__EXERCISE__.
In the records below, find the line containing "[51,963,329,1001] PDF Download: 1,535". Output it and every line after it to the end, unchanged, with no pictures.
# # # # #
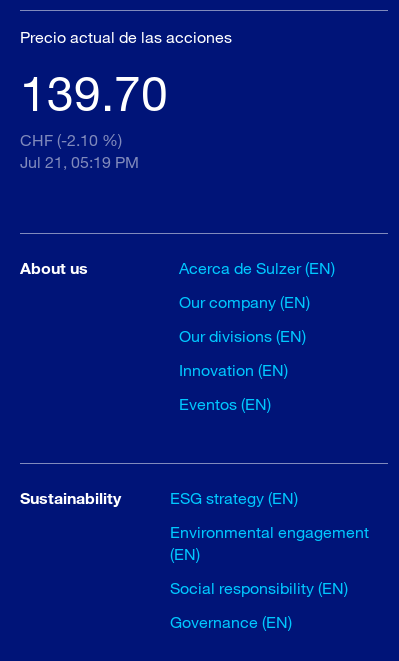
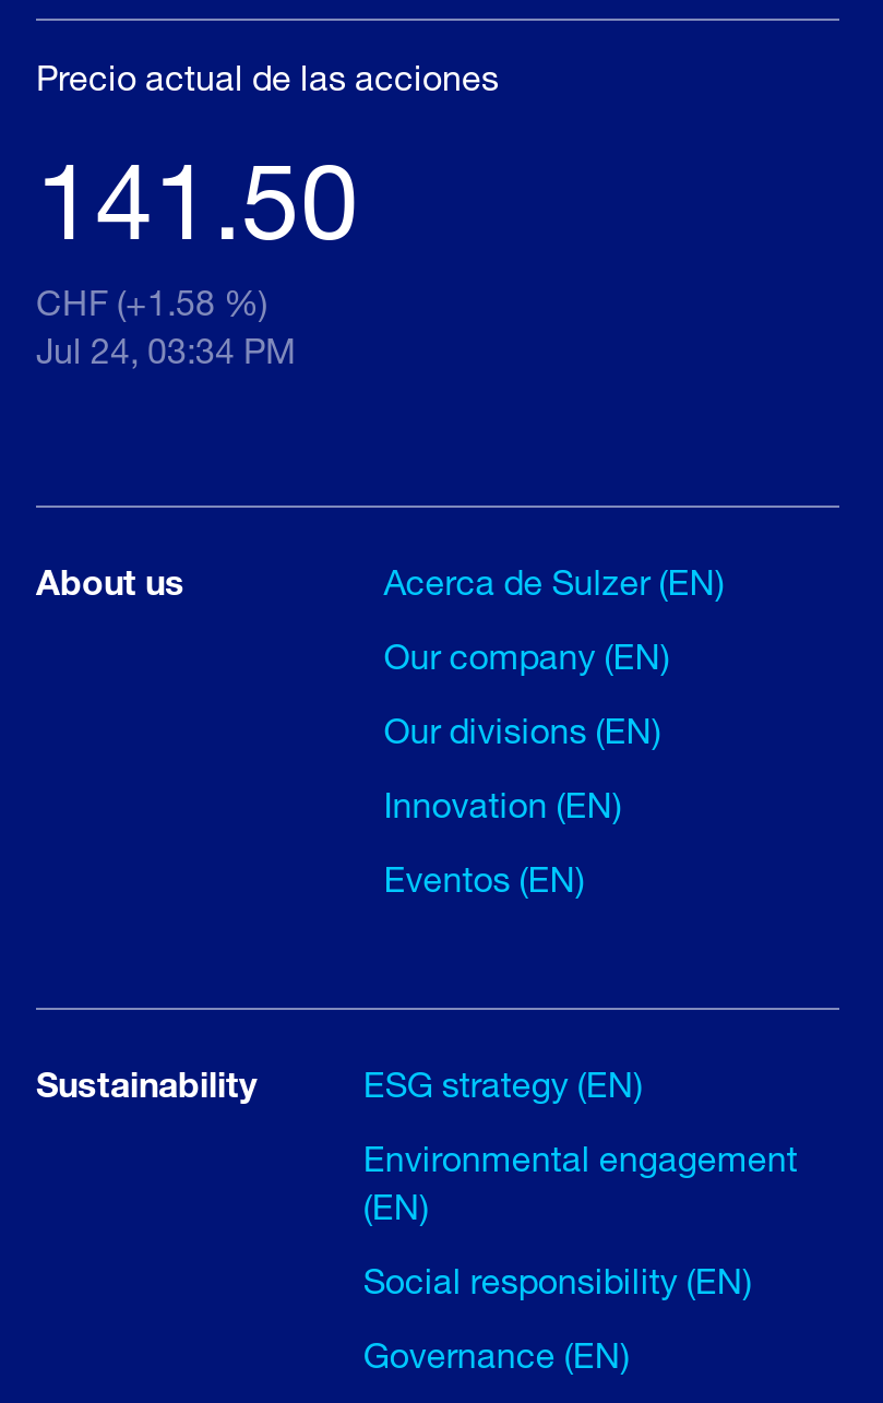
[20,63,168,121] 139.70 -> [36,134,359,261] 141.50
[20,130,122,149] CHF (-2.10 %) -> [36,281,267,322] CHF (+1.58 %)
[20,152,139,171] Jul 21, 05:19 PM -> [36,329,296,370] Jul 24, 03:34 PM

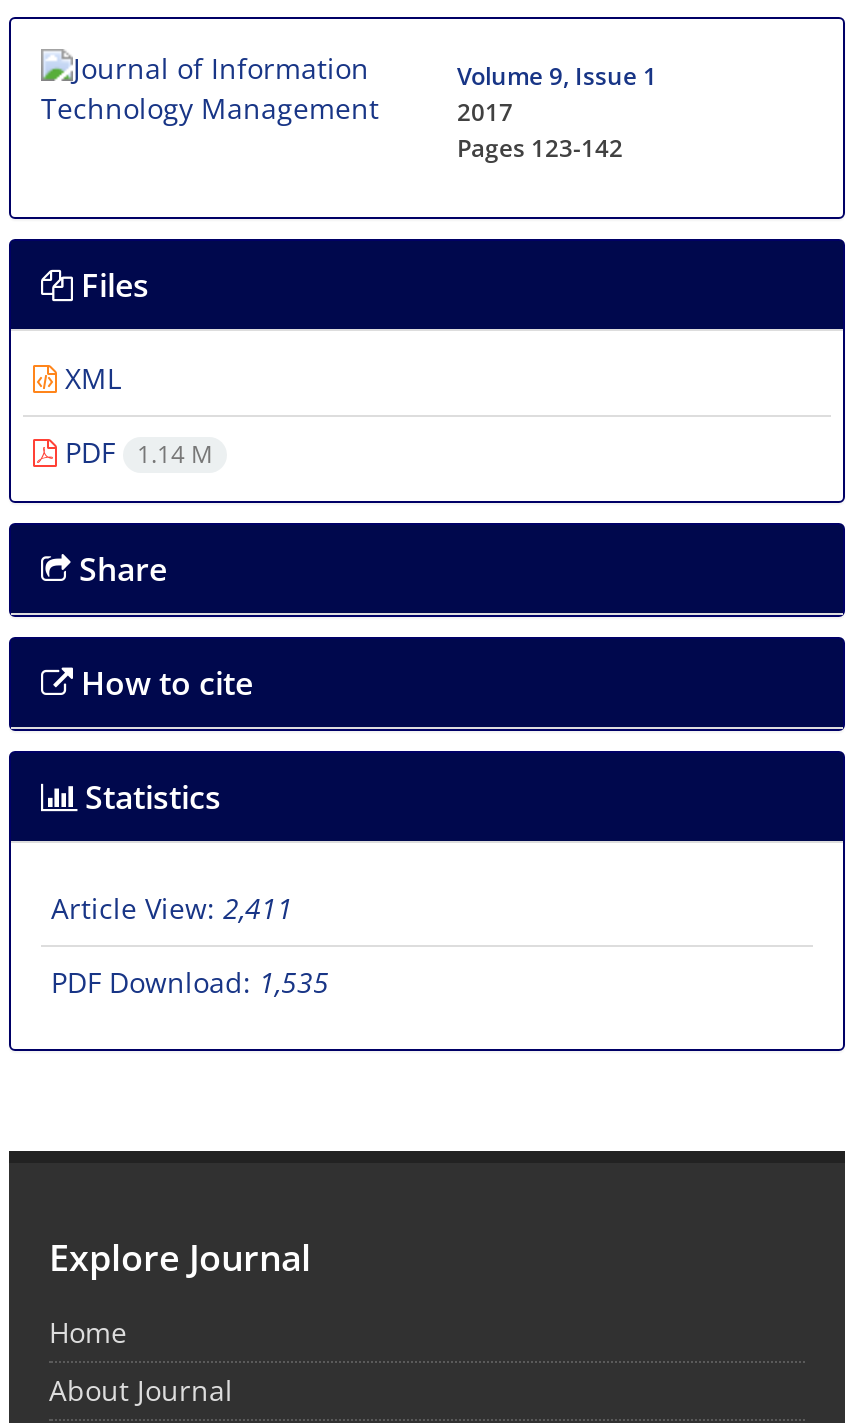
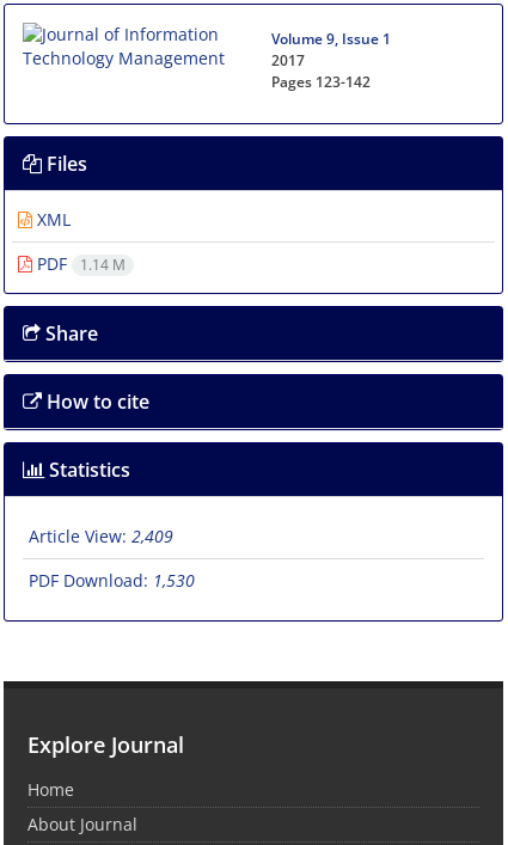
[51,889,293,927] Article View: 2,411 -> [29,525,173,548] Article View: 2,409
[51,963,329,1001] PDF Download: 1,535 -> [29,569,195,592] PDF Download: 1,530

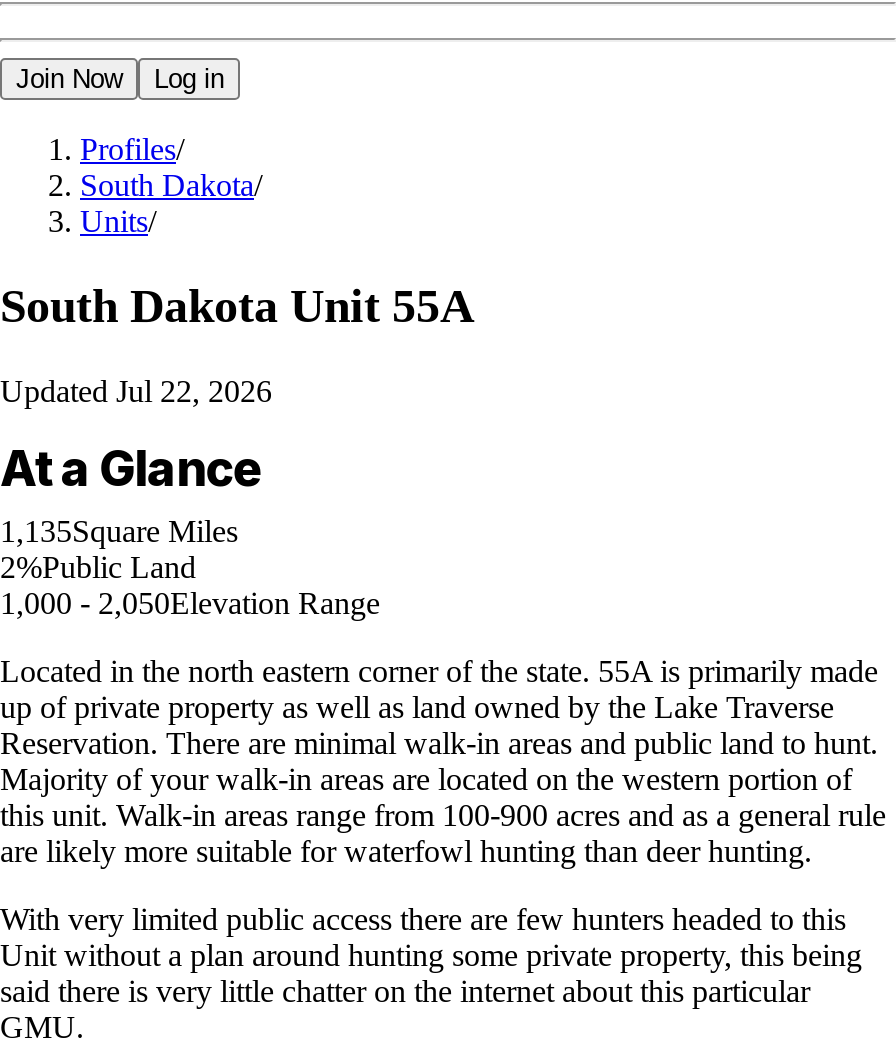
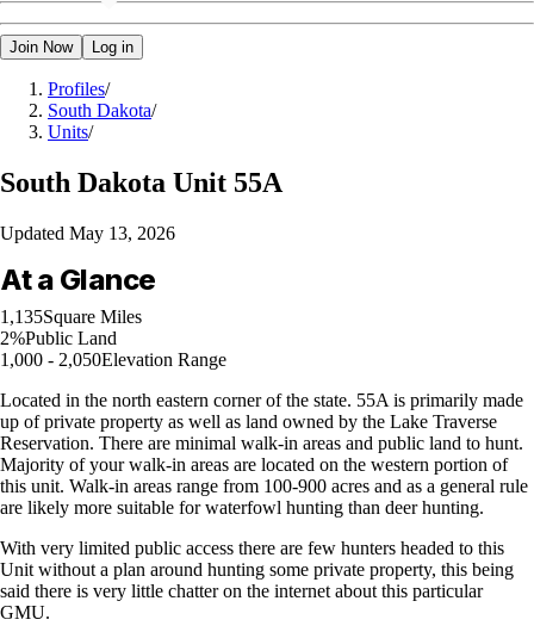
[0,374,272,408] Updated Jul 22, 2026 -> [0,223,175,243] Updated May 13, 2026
# # # # #
__EXERCISE OUTPUT__.
[51,963,329,1001] PDF Download: 1,535 -> [29,569,195,592] PDF Download: 1,530

[0,374,272,408] Updated Jul 22, 2026 -> [0,223,175,243] Updated May 13, 2026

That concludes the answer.